On May 25, 2017, Plaintiff Angela Humphries1 ("Plaintiff") filed the instant action against Defendants Allstate Insurance Company and CorVel Corporation ("CorVel"), alleging breach of contract, insurance bad faith, and aiding and abetting. See ECF No. 1. On August 21, 2017, Plaintiff filed her First Amended Complaint ("FAC"). See ECF No. 2. On March 27, 2018, Plaintiff's action was transferred to this Court after the United States District Court for the District of Arizona ("Arizona District Court") determined that it did not have personal jurisdiction over DefendantAllstate Insurance Company (hereinafter, "Defendant"). See ECF No. 3. In its order, the Arizona District Court severed Plaintiff's claims against CorVel; those claims remain pending before that court. Id.

Presently before this Court is Defendant's Motion for Partial Judgment on the Pleadings as to Count II of Plaintiff's First Amended Complaint, filed on January 28, 2020. ECF No. 32. Plaintiff filed a Response on April 10, 2020. ECF No. 40. Defendant filed its Reply on May 4, 2020. ECF No. 41. A hearing on Defendant's Motion was held on June 9, 2020. For the reasons set forth below, the Court will GRANT Defendant's Motion for Partial Judgment on the Pleadings as to Count II of Plaintiff's First Amended Complaint [#32].

II. FACTUAL AND PROCEDURAL BACKGROUND

On May 14, 1979, Plaintiff suffered permanent injuries from an automobile accident in Michigan. ECF No. 1, PageID.2. Plaintiff was a Michigan resident at the time of the accident. Id. She suffered a severe brain injury, causing her to be hospitalized for roughly six months immediately after the accident. Id. Plaintiff's family now provides her with 24-hour care. ECF No.1, PageID.3. She continues to receive No-Fault benefits under the terms of her father's Michigan No-Fault insurance policy with Defendant. ECF No. 21, PageID.593.
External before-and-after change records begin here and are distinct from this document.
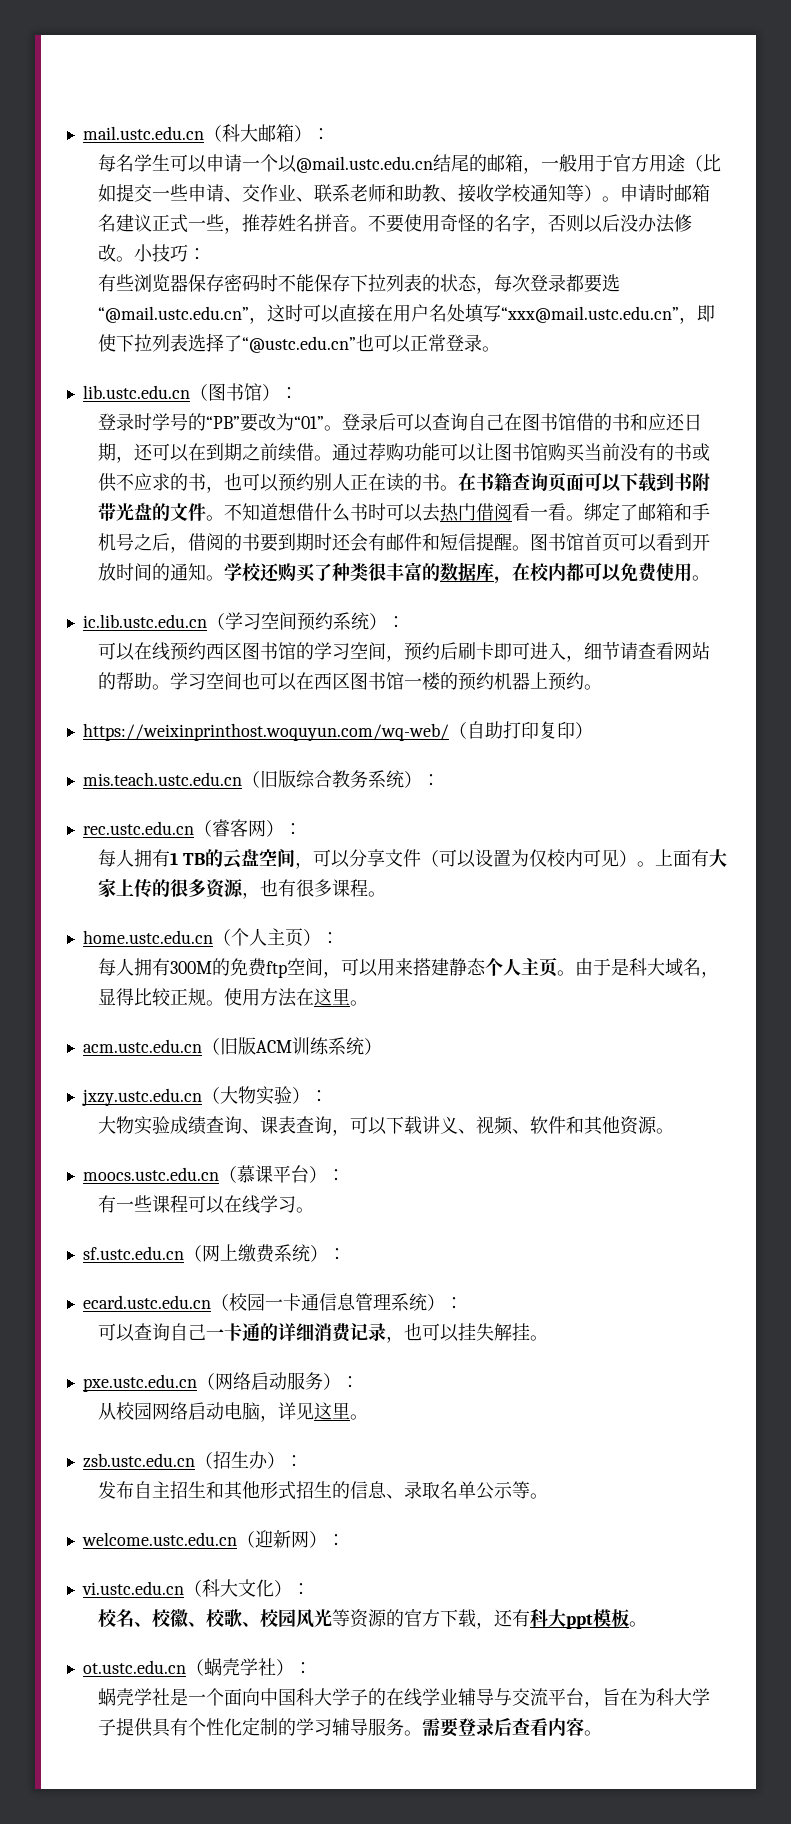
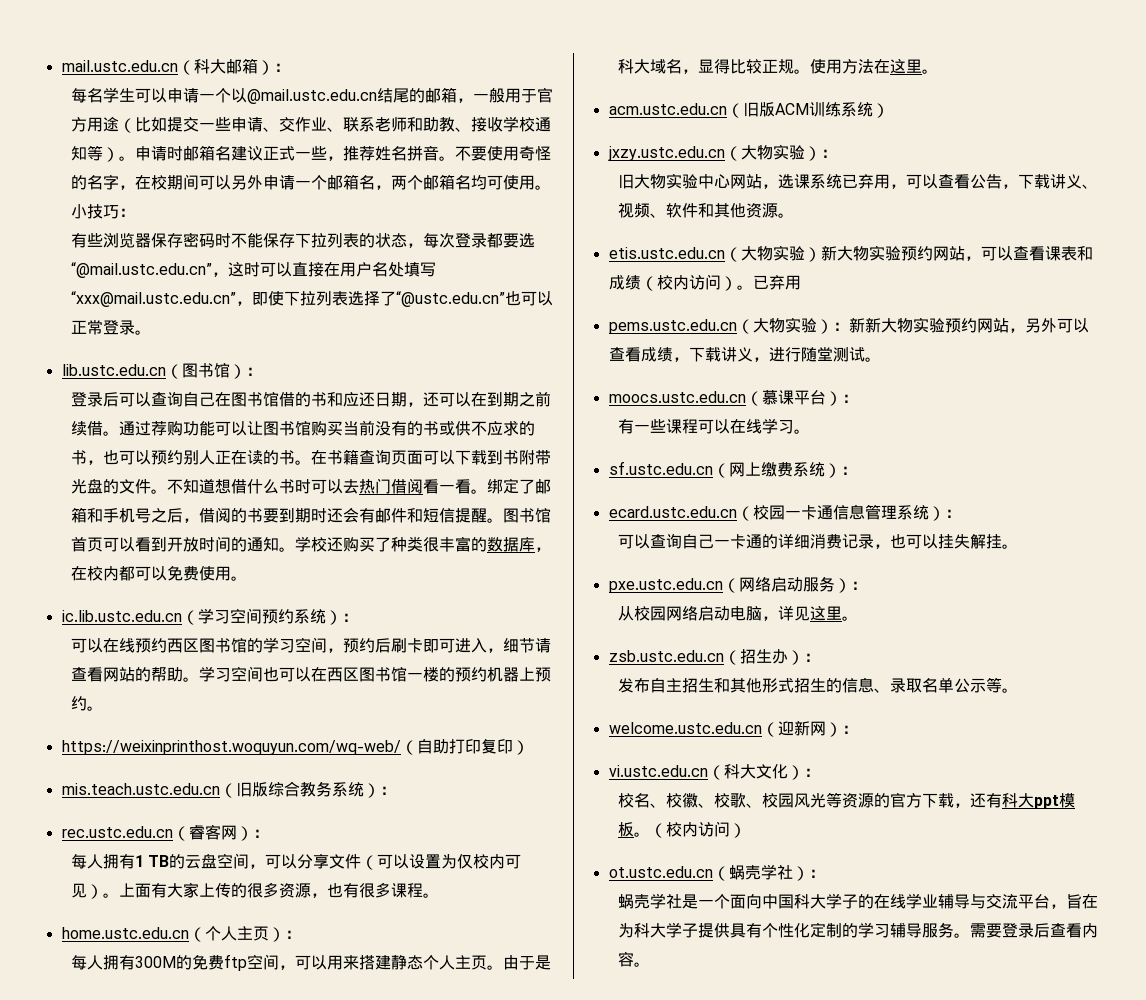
[548,214,693,233] [98,244,117,262] 否则以后没办法修改 -> [134,174,535,190] 在校期间可以另外申请一个邮箱名，两个邮箱名均可使用
[134,413,379,432] 时学号的“PB”要改为“01”。登录 -> (103, 399) none
[98,1116,388,1136] 大物实验成绩查询、课表查询，可以 -> [617,173,1018,189] 旧大物实验中心网站，选课系统已弃用，可以查看公告，
(675, 1131) none -> [608,245,1093,262] [608,274,801,291] [608,317,1089,334] [608,347,881,362] // etis.ustc.edu.cn（大物实验）新大物实验预约网站，可以查看课表和成绩（校内访问）。已弃用 // pems.ustc.edu.cn（大物实验）：新新大物实验预约网站，另外可以查看成绩，下载讲义，进行随堂测试。
(648, 1624) none -> [649,821,746,838] （校内访问）

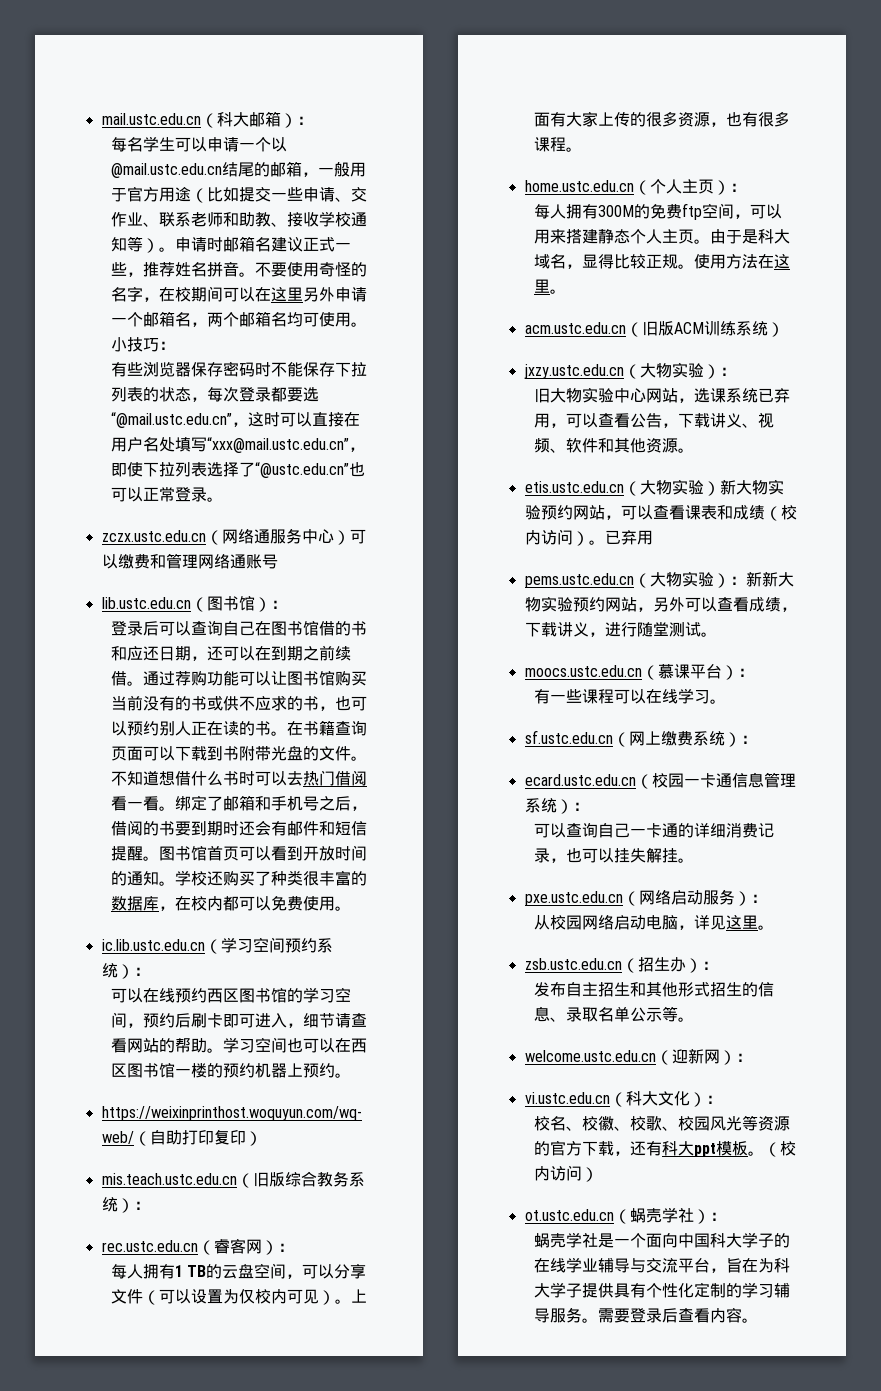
(231, 182) none -> [254,287,303,302] 在这里
(151, 332) none -> [101,528,366,545] [101,553,278,569] // zczx.ustc.edu.cn（网络通服务中心）可以缴费和管理网络通账号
In 2004, Plaintiff sued Defendant in Oakland County Circuit Court, Case No. 05-067578, alleging breach of contract, fraud, and violations of the ConsumerProtection Act. Id.; ECF No. 1, PageID.5. Plaintiff and Defendant (together, the "Parties") settled the Michigan state court lawsuit in May 2006 and entered into an agreement regarding Plaintiff's attendant care from 2006 through 2016. ECF No. 21, PageID.594. The Parties' agreement included a provision where the hourly rate for Plaintiff's attendant would be adjusted yearly based on the consumer price index. ECF No. 1, PageID.5. Subsequent to the Parties' settlement, in 2010, Plaintiff and her family moved from Michigan to the Phoenix area in Arizona, where they continue to reside today. ECF No. 20, PageID.421. According to Defendant, its employees in Michigan continue to handle Plaintiff's claim. ECF No. 21, PageID.594.

In early 2016, Defendant hired CorVel to assist it in adjusting the amount of daily attendant care paid under the Michigan No-Fault policy and Michigan No-Fault Act. ECF No. 2, PageID.25. CorVel scheduled Plaintiff for an insurance medical exam with Dr. Barry Hendin in March 2016. Id. CorVel asked Dr. Hendin to evaluate Plaintiff's "need for attendant care" and "the hours per day required and the type of provider required." Id. On April 4, 2016, Dr. Hendin examined Plaintiff. Id. at PageID.26. On June 15, 2016, Plaintiff purports that Dr. Hendin wrote to Defendant, stating that "the level of care is 'home health aide and would require no more than 8 hours per day of service.'" Id.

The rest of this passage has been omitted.